It is stated in para 2(b) of CM 4443/2013 that the decision was taken to
challenge the order of the learned Single Judge by filing an LPA, but the
application is conspicuously silent as to on which date such a decision was
taken. It is stated in para 2(c) of CM 4443/2013 that a legal opinion was
given by the Standing Counsel, which was examined by various
functionaries but, again, the application does not disclose on which date the
legal opinion was sought from the Standing Counsel and on which date such
an opinion was given. The application is silent as to who took how much
time to examine the file after receipt of legal opinion, and what was the time
LPA 158/2013 page 7 of 12 taken at each level. The averments made in the application that the grounds
for appeal were examined by various authorities are absolutely vague and
incapable of being inquired into. In fact, we do not find even a sincere
attempt to explain the delay in filing the appeal. The appellant ought to have
given a chorological list of dates and events explaining, step-by-step, the
delay from 25.11.2009 to 4.6.2010. That having not been done considering
the view taken by the Apex Court, in the cases referred hereinabove, we find
no good reason to condone such a delay in filing the appeal.

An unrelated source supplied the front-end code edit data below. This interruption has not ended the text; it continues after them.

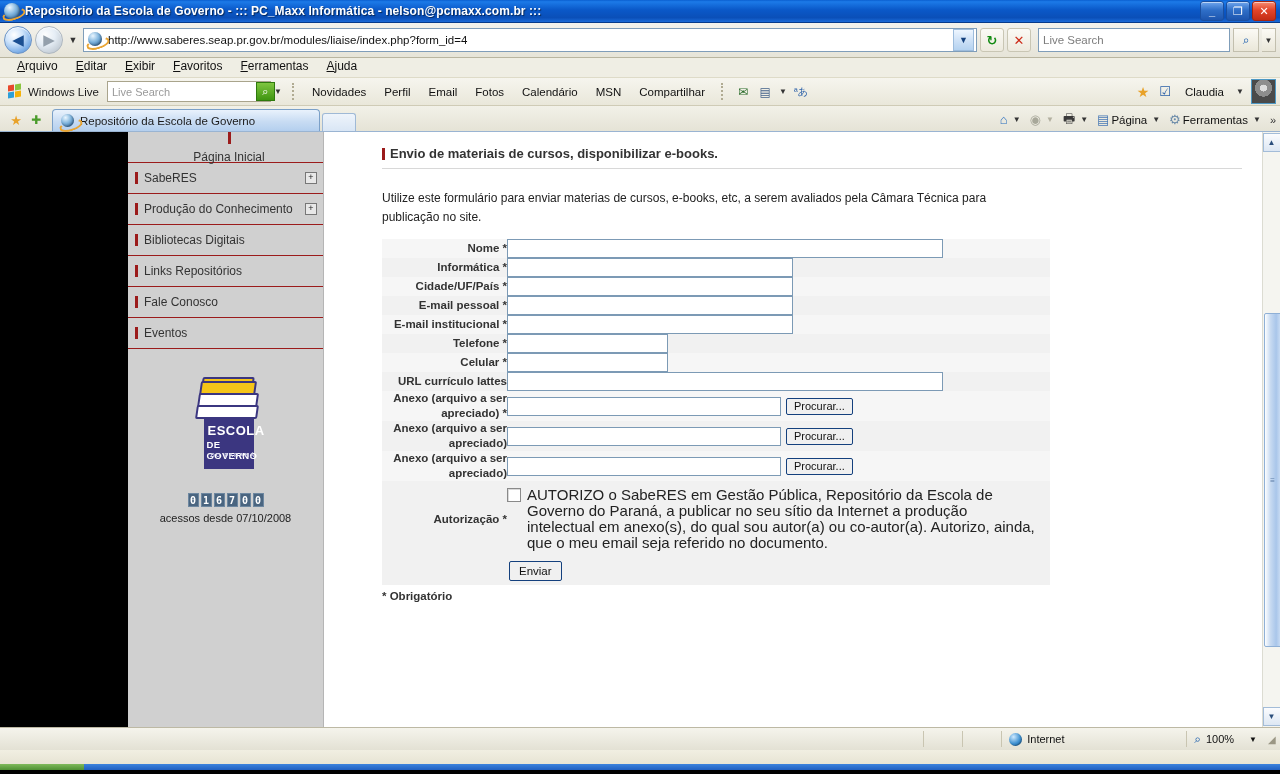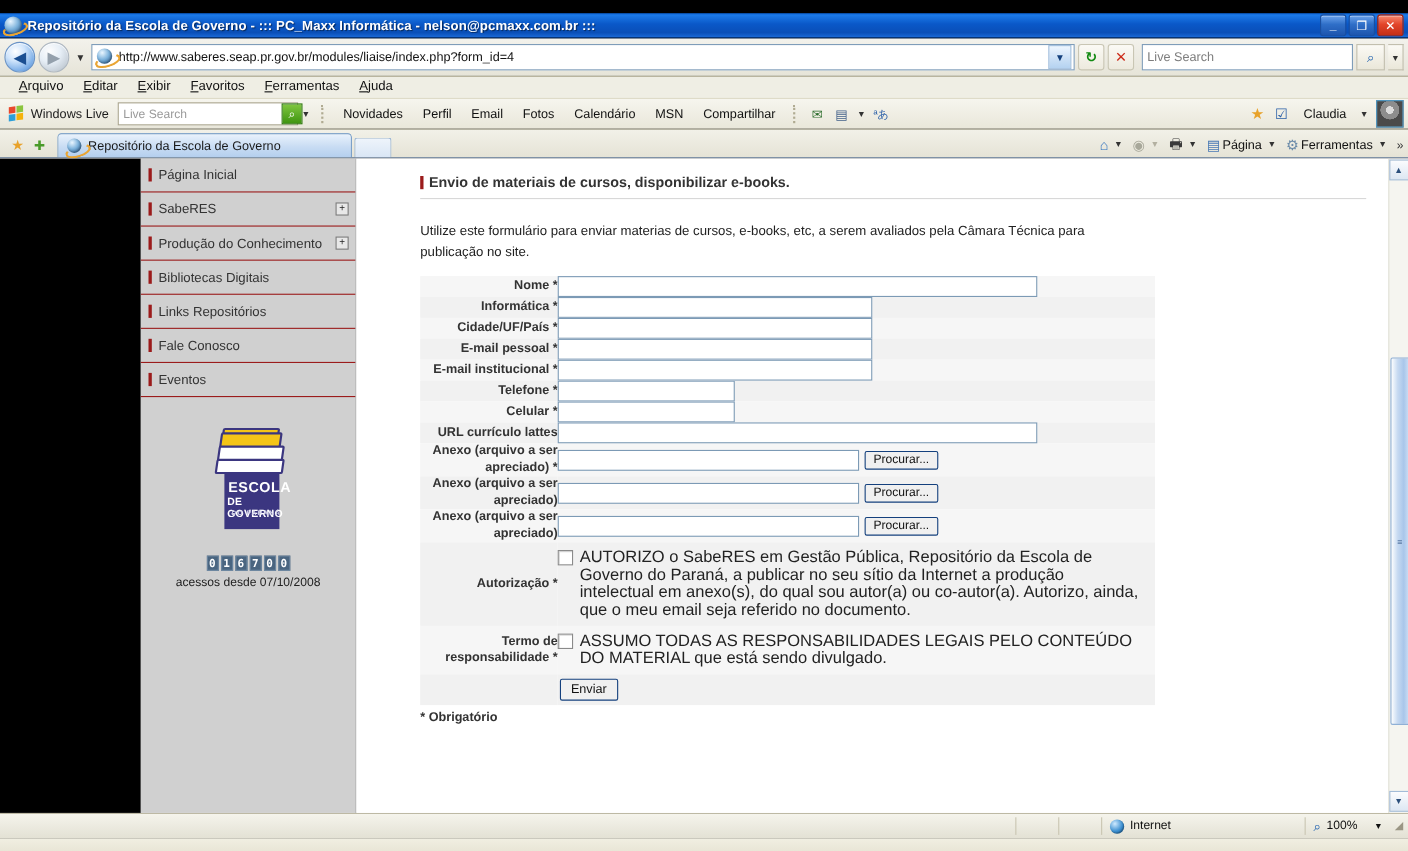"Repositório da Escola de Governo" .app { margin-top: 12px -> none }
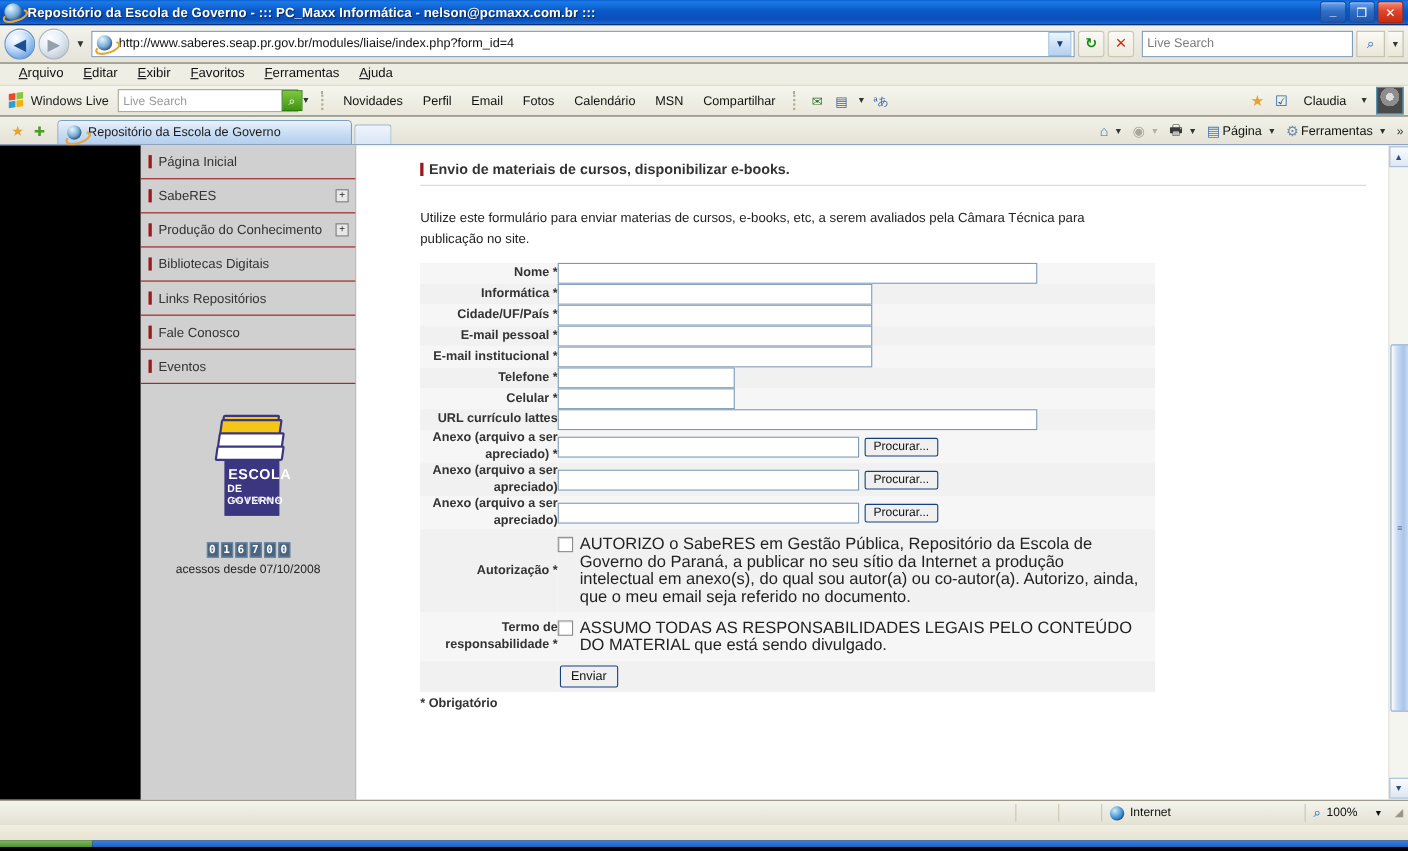"Página Inicial" .nav-item:first-child { flex-direction: none -> column }
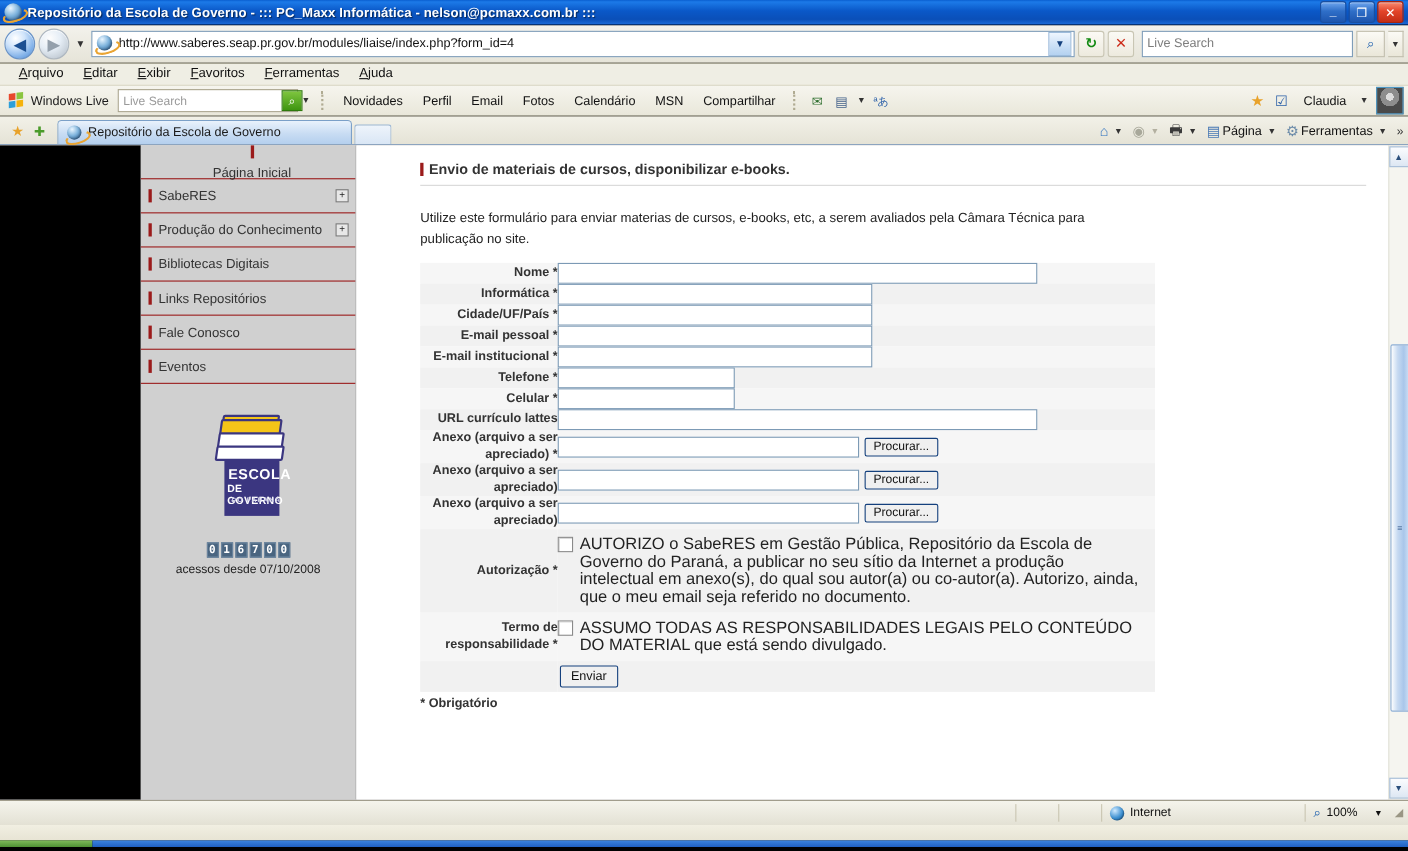"Termo de responsabilidade *" tr.rowA { html: <tr> <td>Termo de responsabilidade *</td> <td> <div> <span></span> <span>ASSUMO TODAS AS RESPONSABILIDADES LEGAIS PELO CONTEÚDO DO MATERIAL que está sendo divulgado.</span> </div> </td> </tr> -> none }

(5) As regards condonation of delay in re-filing, the Rules of Delhi High
Court in the matter of filing and scrutiny of appeals are contained in Volume
V of High Court Rules and Orders. Rule 5 Chaper "1", Part A prescribes as
under:-
"5. Amendment - The Deputy Registrar Assistant Registrar, Incharge of the Filing counter, may specify the objections (a copy of which will be kept for the Court Record) and return for amendment and re-filing within a time not exceeding 7 days at a time and 30 days in the aggregate to be fixed by him, any memorandum of appeal, for the reason specified in Order XLI, Rule 3, Civil Procedure Code.
LPA 158/2013 page 8 of 12 (2) If the memorandum of appeal is not taken back for amendment within the time allowed by the Deputy Registrar, Asstt. Registrar, in charge of the filing Counter under sub-rule(1), it shall be registered and listed before the Court for its dismissal for non-prosecution.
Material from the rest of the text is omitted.